Extracted records:
-------------------------
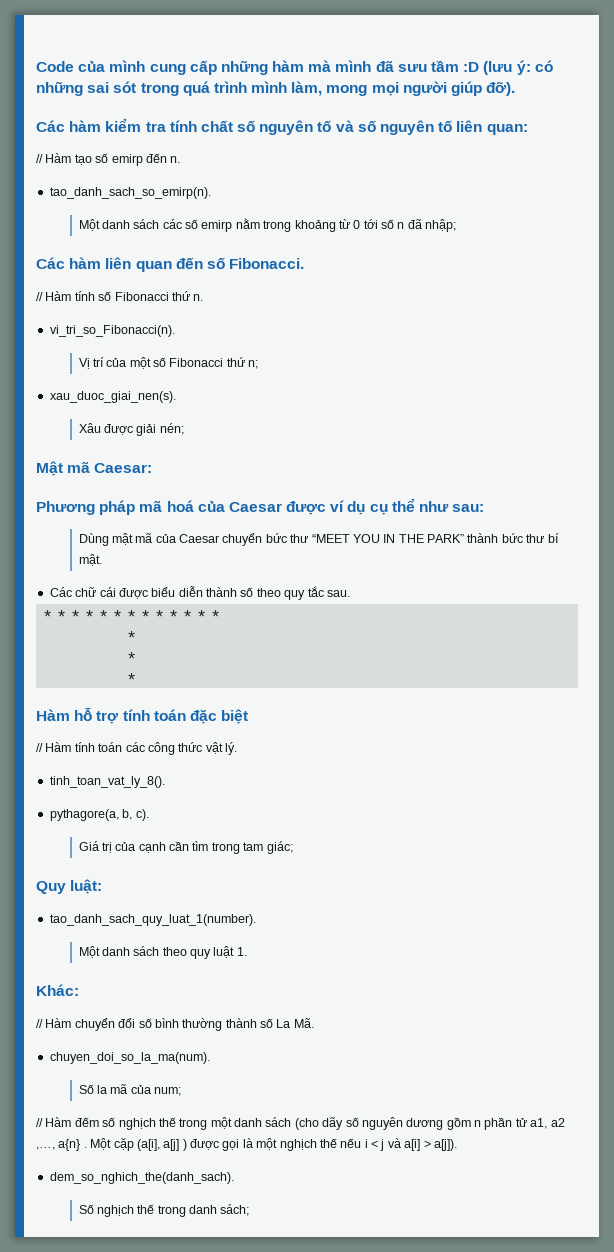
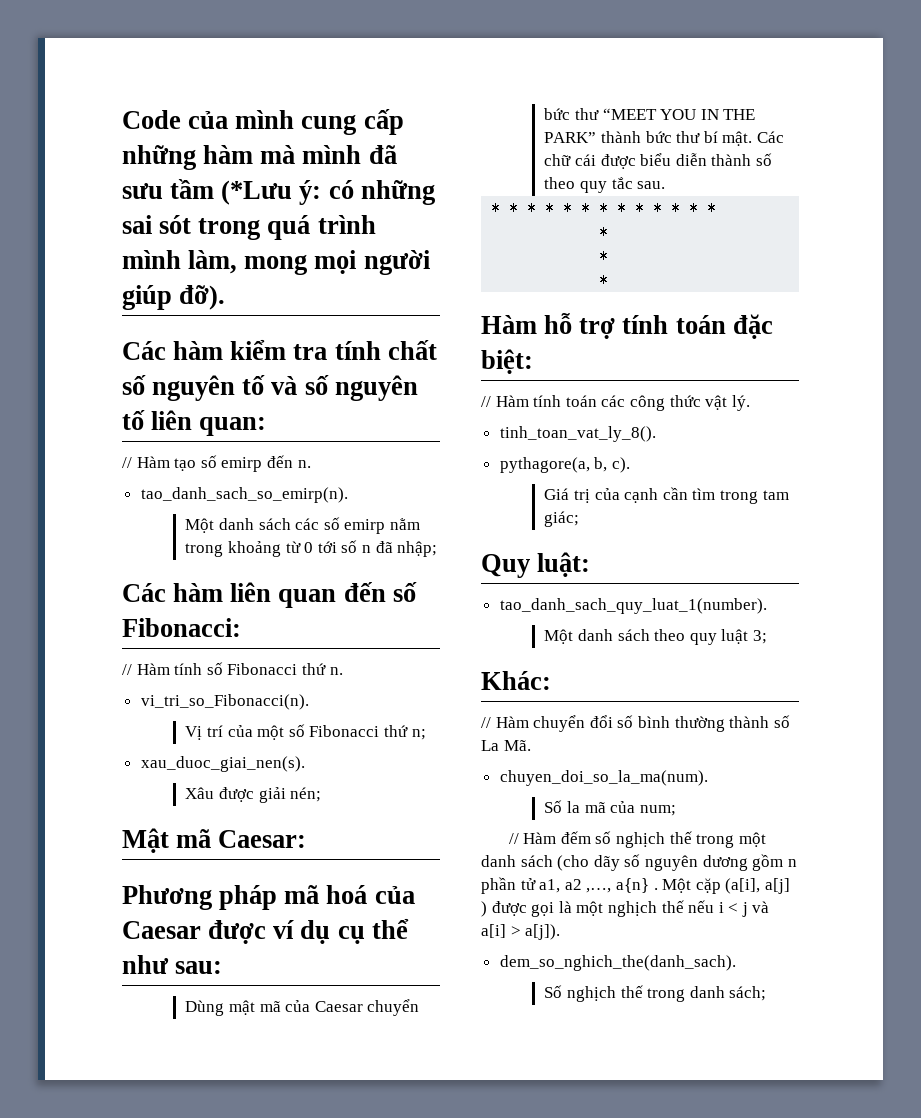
- Code của mình cung cấp những hàm mà mình đã sưu tầm :D (lưu ý: có những sai sót trong quá trình mình làm, mong mọi người giúp đỡ).
+ Code của mình cung cấp những hàm mà mình đã sưu tầm (*Lưu ý: có những sai sót trong quá trình mình làm, mong mọi người giúp đỡ).
- Các hàm liên quan đến số Fibonacci.
+ Các hàm liên quan đến số Fibonacci:
- Dùng mật mã của Caesar chuyển bức thư “MEET YOU IN THE PARK” thành bức thư bí mật.
- Các chữ cái được biểu diễn thành số theo quy tắc sau.
+ Dùng mật mã của Caesar chuyển bức thư “MEET YOU IN THE PARK” thành bức thư bí mật. Các chữ cái được biểu diễn thành số theo quy tắc sau.
- Hàm hỗ trợ tính toán đặc biệt
+ Hàm hỗ trợ tính toán đặc biệt:
- Một danh sách theo quy luật 1.
+ Một danh sách theo quy luật 3;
-------------------------
_WHAT TO WORK ON_:
Using the records above, find and show each line with the string "liên".

_RESULT_:
- Các hàm liên quan đến số Fibonacci.
+ Các hàm liên quan đến số Fibonacci:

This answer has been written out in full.